What measures did Target take, and continues to take, to shore up Target’s security banks — to eliminate the possibility of any future security breaches? Well, quite a few: Target names Brad Maiorino senior vice president, chief information security officer; Target appoints new chief information officer, Bob DeRodes; Target joins Financial Services Information Sharing & Analysis Center; and Target invests $5 million in cybersecurity coalition, not to mention the decommissioning of vendor access to the server impacted in the breach and disabling select vendor access points including FTP and telnet protocols. Although stained with spilt milk, the details contained in these measures are the road map and costs for others to learn from, budget for, and follow.
Since the initial confirmation of the data breach, Target has shared that there has been an active investigation. During that time, we’ve taken significant actions to further strengthen security across the network.

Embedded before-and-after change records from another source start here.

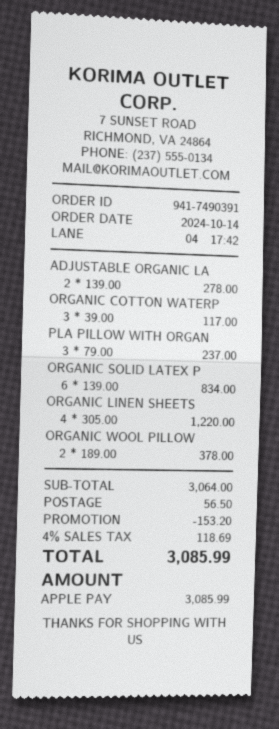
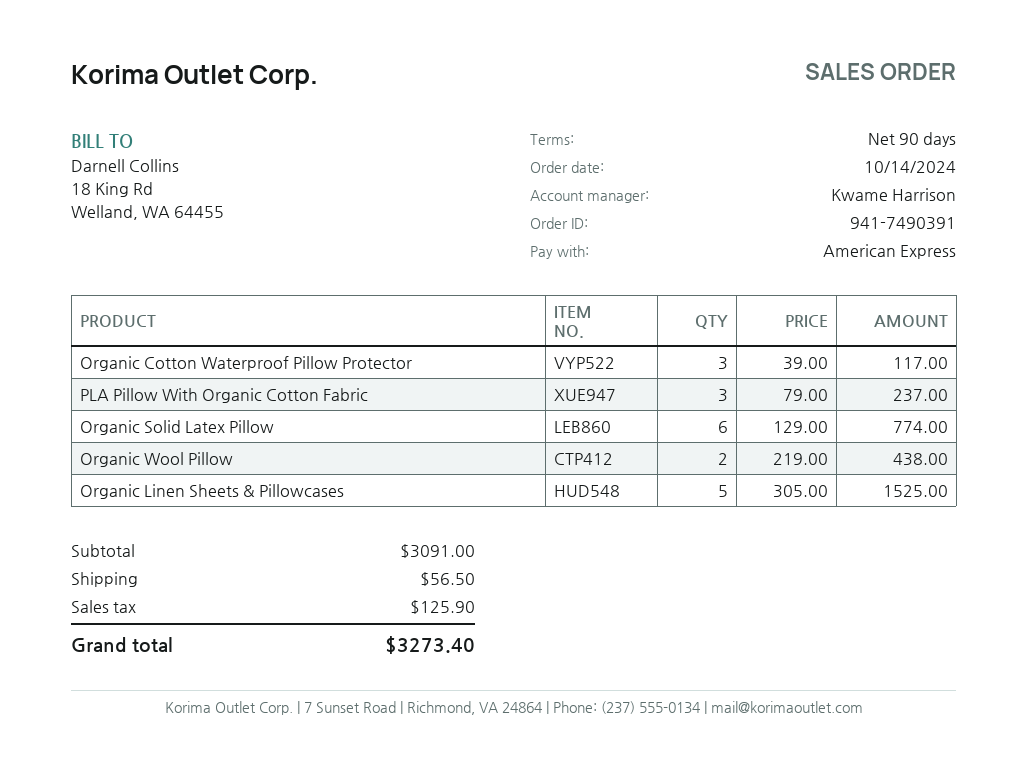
payment method: Apple Pay -> American Express
ADJUSTABLE ORGANIC LA: 2 x 139.00 = 278.00 -> none
ORGANIC SOLID LATEX P: 6 x 139.00 = 834.00 -> 6 x 129.00 = 774.00
ORGANIC LINEN SHEETS: 4 x 305.00 = 1220.00 -> 5 x 305.00 = 1525.00
ORGANIC WOOL PILLOW: 2 x 189.00 = 378.00 -> 2 x 219.00 = 438.00
subtotal: 3064.00 -> 3091.00
discount: 153.20 -> none
tax: 118.69 -> 125.90
total: 3085.99 -> 3273.40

Some of these enhancements include:
Enhancing monitoring and logging: We’ve implemented additional rules, alerts, centralized log feeds and enabled additional logging capabilities.
Installation of application whitelisting point-of-sale systems: This includes deployment to all registers, point-of-sale servers and development of whitelisting rules.
Implementation of enhanced segmentation: We’ve developed of point-of-sale management tools, reviewed and streamlined network firewall rules and developed a comprehensive firewall governance process.
Reviewing and limiting vendor access: We’ve decommissioned vendor access to the server impacted in the breach and disabled select vendor access points including FTP and telnet protocols.
Enhanced security of accounts: We coordinated a reset of 445,000 Target team member and contractor passwords, broadened the use of two-factor authentication, expanded password vaults, disabled multiple vendor accounts, reduced privileges for certain accounts, and developed additional training related to password rotation.